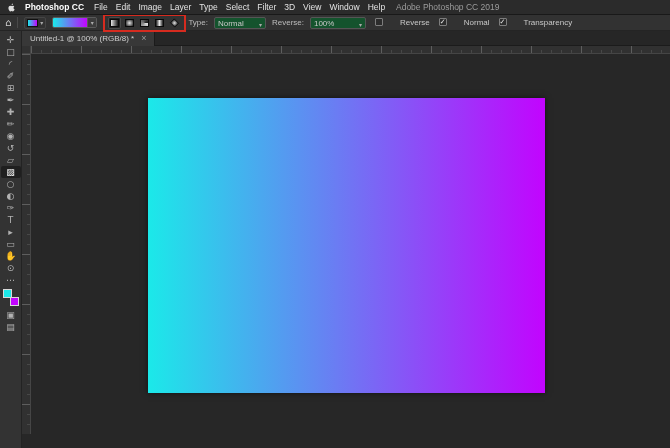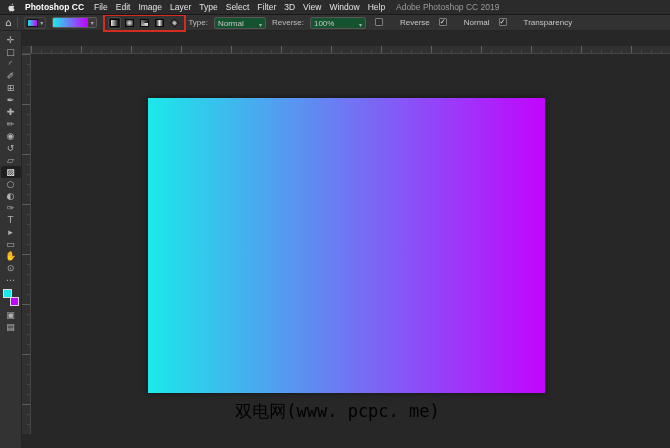--- a/index.html
+++ b/index.html
@@ -221,6 +221,12 @@
   </div>
 
   <div class="docwindow">
+    <div class="tabbar">
+      <span class="tab">
+        <span>Untitled-1 @ 100% (RGB/8) *</span>
+        <span class="tab-close">×</span>
+      </span>
+    </div>
     <div class="ruler-corner"></div>
     <div class="ruler-top"></div>
     <div class="ruler-left"></div>

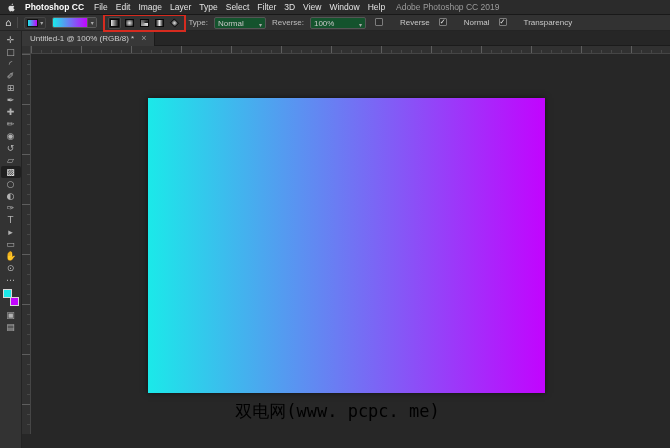--- a/index.html
+++ b/index.html
@@ -232,7 +232,6 @@
     <div class="ruler-left"></div>
     <div class="canvas">
       <div class="artboard" style="background: linear-gradient(90deg, rgb(27, 233, 233), rgb(194, 4, 254));"></div>
-      <div class="watermark">双电网(www. pcpc. me)</div>
     </div>
   </div>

Brief: Working through the entries above, copy every line in which "ruler" is found.

Expected answer:
     <div class="ruler-corner"></div>
     <div class="ruler-top"></div>
     <div class="ruler-left"></div>
     <div class="ruler-left"></div>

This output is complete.